Researchers adopt approach for more ethical plant research


Professor Elizabete Carmo-Silva holding a 3-D print model of Rubisco activase next to a cowpea plant and the equipment used to image membranes (the green bands in the screen correspond to Rubisco activase)
Professor Elizabete Carmo-Silva holding a 3-D print model of Rubisco activase next to a cowpea plant and the equipment used to image membranes (the green bands in the screen correspond to Rubisco activase)

Lancaster plant scientists have adopted a cutting-edge technique to ensure their research meets the highest ethical standards.

Elizabete Carmo-Silva, Professor of crop physiology at Lancaster University, has spent decades working to improve the efficiency of Rubisco Activase, a key protein in plant’s photosynthetic process. Her research aims to ensure key food crops remain resilient in a rapidly warming planet, helping to bolster food security around the world.

Professor Carmo-Silva has stayed up to date on innovative and evolving plant science research methods, but one aspect of her work always concerned her – the process of making antibodies to detect and quantify proteins in a plant. This is frequently done in plant sciences, for example to characterise the abundance of photosynthetic proteins in crop plants. Traditionally the process of making antibodies for research involved the use of a small number of animals – typically rabbits – which would have to be killed in order for their blood products to be used.

“The ethics of our research are very important, we’ve used antibodies made in the traditional way by external suppliers in the past but were always feeling very uneasy about using animals to do so,” said Professor Carmo-Silva. “A doctoral researcher on my research team, Dr Duncan Bloemers, suggested we use a novel recombinant system to produce our new antibodies, which bypasses the need for animals, so I said great! Let’s do that.”

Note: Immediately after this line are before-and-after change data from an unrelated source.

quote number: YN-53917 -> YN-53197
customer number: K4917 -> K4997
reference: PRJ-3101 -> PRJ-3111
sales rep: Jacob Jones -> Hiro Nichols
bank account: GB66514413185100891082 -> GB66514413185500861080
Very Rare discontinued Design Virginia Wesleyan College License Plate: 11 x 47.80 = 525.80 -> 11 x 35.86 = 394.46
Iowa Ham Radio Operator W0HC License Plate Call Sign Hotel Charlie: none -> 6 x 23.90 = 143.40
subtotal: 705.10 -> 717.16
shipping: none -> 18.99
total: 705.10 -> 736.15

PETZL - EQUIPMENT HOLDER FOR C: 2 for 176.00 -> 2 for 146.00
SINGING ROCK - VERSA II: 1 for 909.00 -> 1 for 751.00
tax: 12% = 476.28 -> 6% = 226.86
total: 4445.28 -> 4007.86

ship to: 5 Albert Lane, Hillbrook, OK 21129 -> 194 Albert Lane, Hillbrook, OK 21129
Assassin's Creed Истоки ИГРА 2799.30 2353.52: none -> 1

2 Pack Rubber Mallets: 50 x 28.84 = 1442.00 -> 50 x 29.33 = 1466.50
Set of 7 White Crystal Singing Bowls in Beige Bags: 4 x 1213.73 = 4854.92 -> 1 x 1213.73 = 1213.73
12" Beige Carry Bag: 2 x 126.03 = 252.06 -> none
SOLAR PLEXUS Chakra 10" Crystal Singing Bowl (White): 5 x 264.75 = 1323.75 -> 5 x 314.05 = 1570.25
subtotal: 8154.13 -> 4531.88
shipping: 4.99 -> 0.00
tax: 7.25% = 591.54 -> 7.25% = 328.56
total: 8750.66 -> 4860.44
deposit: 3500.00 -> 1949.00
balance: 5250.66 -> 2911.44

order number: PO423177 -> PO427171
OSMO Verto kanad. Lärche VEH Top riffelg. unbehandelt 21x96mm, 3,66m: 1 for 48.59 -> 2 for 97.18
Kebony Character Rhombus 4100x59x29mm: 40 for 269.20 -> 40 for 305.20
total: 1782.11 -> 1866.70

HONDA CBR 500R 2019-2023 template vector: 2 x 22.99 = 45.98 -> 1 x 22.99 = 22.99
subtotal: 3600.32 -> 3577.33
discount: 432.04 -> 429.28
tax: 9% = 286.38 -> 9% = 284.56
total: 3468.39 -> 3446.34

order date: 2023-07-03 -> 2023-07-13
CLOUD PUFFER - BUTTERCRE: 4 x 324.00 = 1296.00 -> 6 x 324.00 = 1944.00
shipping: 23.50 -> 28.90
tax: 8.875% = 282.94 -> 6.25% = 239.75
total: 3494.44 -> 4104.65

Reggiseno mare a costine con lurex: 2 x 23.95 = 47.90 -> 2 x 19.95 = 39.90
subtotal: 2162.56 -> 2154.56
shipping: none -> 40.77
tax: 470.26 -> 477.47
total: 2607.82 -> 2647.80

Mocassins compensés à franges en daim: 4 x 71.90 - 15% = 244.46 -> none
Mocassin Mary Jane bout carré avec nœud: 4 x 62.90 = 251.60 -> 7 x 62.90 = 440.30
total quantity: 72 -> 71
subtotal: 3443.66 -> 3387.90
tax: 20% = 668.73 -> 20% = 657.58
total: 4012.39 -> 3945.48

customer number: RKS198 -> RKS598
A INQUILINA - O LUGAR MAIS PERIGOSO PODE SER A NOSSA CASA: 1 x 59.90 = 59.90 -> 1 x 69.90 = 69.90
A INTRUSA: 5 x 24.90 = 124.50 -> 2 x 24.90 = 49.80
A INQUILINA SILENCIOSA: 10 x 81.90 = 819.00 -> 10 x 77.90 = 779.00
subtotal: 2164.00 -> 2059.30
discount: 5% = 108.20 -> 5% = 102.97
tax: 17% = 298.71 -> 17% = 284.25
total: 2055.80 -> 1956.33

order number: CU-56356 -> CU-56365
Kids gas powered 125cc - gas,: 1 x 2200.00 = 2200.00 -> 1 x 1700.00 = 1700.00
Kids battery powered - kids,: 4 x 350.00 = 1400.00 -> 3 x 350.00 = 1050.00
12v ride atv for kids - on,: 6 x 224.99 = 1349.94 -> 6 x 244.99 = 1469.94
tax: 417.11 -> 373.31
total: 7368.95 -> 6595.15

In recent years, advances in technology using cell cultures have begun to enable recombinant antibody production. Recombinant antibodies are proteins containing segments of DNA from different organisms and produced by a cell culture – removing the need to use animals. Professor Carmo-Silva first heard about the technology from The UK National Centre for the Replacement Refinement & Reduction of Animals in Research (NC3Rs).

Using the method adopted by Dr Bloemers and Professor Carmo-Silva, scientists can generate antibodies for their target proteins and make progress towards engineering more efficient photosynthesis without sacrificing any animals.

“This technology has existed for years, but is has not been used much in plant research either because scientists don’t know that it’s an option or because it’s cost-prohibitive,” said Dr Bloemers, data analyst for LiNaEnergy and former doctoral researcher in the Carmo-Silva lab. “We were looking to make various antibodies to detect four different cowpea isoforms, which, using the traditional method, would require animals. We adopted this technology to make our research more ethical, even at the higher cost.”

And now a new chapter by Dr Bloemers and Professor Carmo-Silva outlines how researchers can apply this method to plant science work. The chapter appears in Photosynthesis: Methods and Protocols, a new book sharing methods, protocols, and best practices with the photosynthesis research community.

This will be the third edition that Professor Carmo-Silva has contributed to, and she is excited to share the production of antibodies for photosynthetic proteins using recombinant technology with others. The chapter includes how Dr Bloemers and Professor Carmo-Silva went about designing and developing the antibodies specific to the different isoforms of their protein of interest (Rubisco Activase), what was involved in the design, and how to validate that the proteins are being properly recognised by the antibodies.

“We are very thankful to those who have made it possible to use this more ethical strategy moving forward,” said Professor Carmo-Silva. “Now that we have adopted it and use it in our lab, we hope others will use it as well.”

Professor Carmo-Silva conducts Rubisco research as part of Realizing Increased Photosynthetic Efficiency (RIPE), an international research project that aims to increase global food production by developing food crops that turn the sun’s energy into food more efficiently.

The adoption of the new approach is in keeping with the UK’s commitment to Replace, Refine and Reduce (the NC3Rs), to which Lancaster University is also committed.